Signal: Your AI Code Audit Is Not a Pentest

Signal: Your AI Code Audit Is Not a Pentest
The signal: AI security tools are genuinely good now. The noise: thinking that means you're done.
The Lorikeet Security case study with Flowtriq is one of the clearest illustrations we've seen of where AI-assisted security review ends and where manual penetration testing begins — and why confusing the two is an expensive mistake.
What Actually Happened
Flowtriq builds workflow automation tooling for mid-market teams. Before engaging Lorikeet for a pentest, their team ran a thorough AI-assisted code review using Claude. They took it seriously — opened PRs, wrote regression tests, merged fixes. The AI audit closed real vulnerabilities: XSS, SQL injection, template injection, weak cryptography. None of that is trivial. The attack surface was genuinely smaller when Lorikeet arrived.
Lorikeet still found five additional findings. Two High severity. One Medium. Two Low. All exploitable in production.
The Clear Signal: Two Different Surfaces
This is the part worth understanding. Every finding Lorikeet caught after the AI audit had one thing in common — none of them lived in the source code.

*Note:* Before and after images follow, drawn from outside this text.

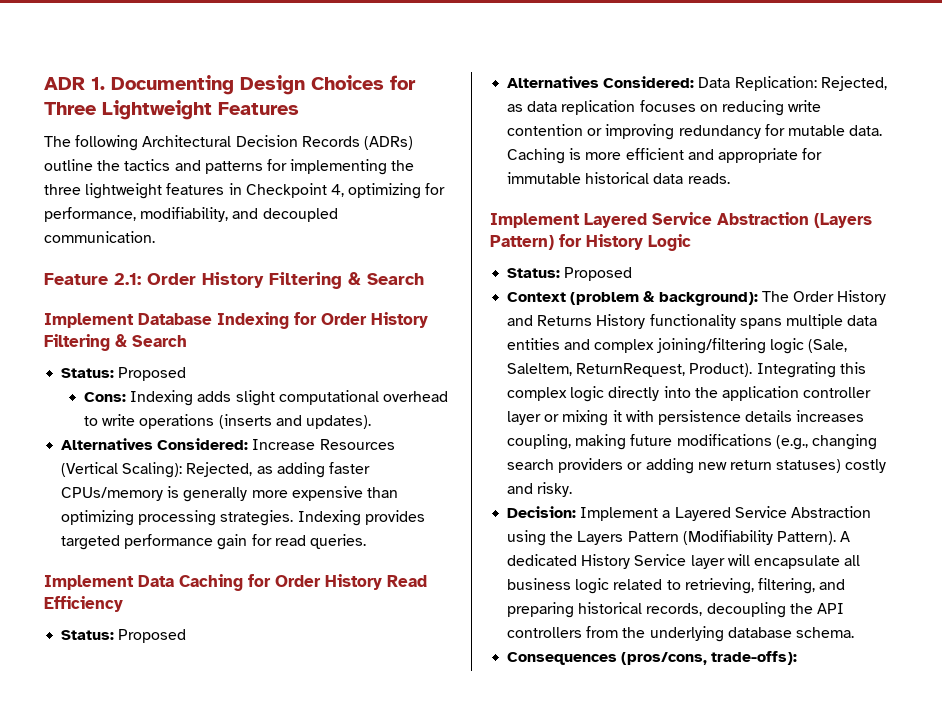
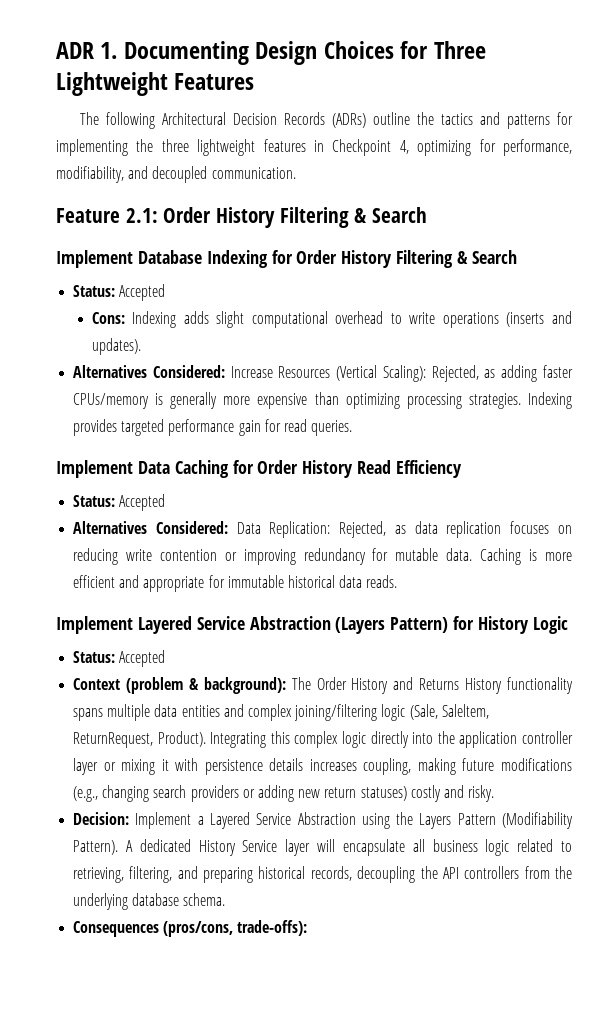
  Implement Database Indexing for Order History Filtering & Search
- Status: Proposed
+ Status: Accepted
  Implement Data Caching for Order History Read Efficiency
- Status: Proposed
+ Status: Accepted
  Implement Layered Service Abstraction (Layers Pattern) for History Logic
- Status: Proposed
+ Status: Accepted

- Session rate limiting — only visible by actually hammering an endpoint and watching what happens
- Anti-forgery token edge cases — only visible by replaying requests with malformed tokens at runtime
- Deprecated TLS on the production listener — inherited from infrastructure config outside the repo entirely
- Files left on the document root — not in source, not referenced anywhere, just sitting there
- Missing security headers on a subdomain — came from reverse proxy config nobody had audited recently
AI reads source. Pentests probe the live system. Those are two different things.
The Noise Alert
The noise is the assumption that a clean AI scan equals a secure product. It doesn't — it equals a cleaner codebase. What happens when that code is deployed, how the infrastructure around it is configured, how session logic behaves under adversarial conditions — none of that is visible from a git clone.
For no-code and low-code builders especially, this matters. Your runtime environment — the hosting layer, the reverse proxy, the auth provider config, the headers your platform sends — is often outside your direct control and definitely outside what an AI code reviewer can see.
The Verdict
AI security audits: strong signal for catching code-level vulnerabilities fast and cheaply. Use them continuously.
Manual pentests: necessary for validating the running system — session behavior, infrastructure posture, anything that only exists when the app is live. Do them periodically, especially before compliance deadlines or major launches.
The two stages aren't competing. Flowtriq's AI pass meant Lorikeet's testers skipped the obvious stuff and went straight to the runtime surface. All five findings closed within 48 hours of the report.
That's the model. AI raises the floor, manual testing finds what's left.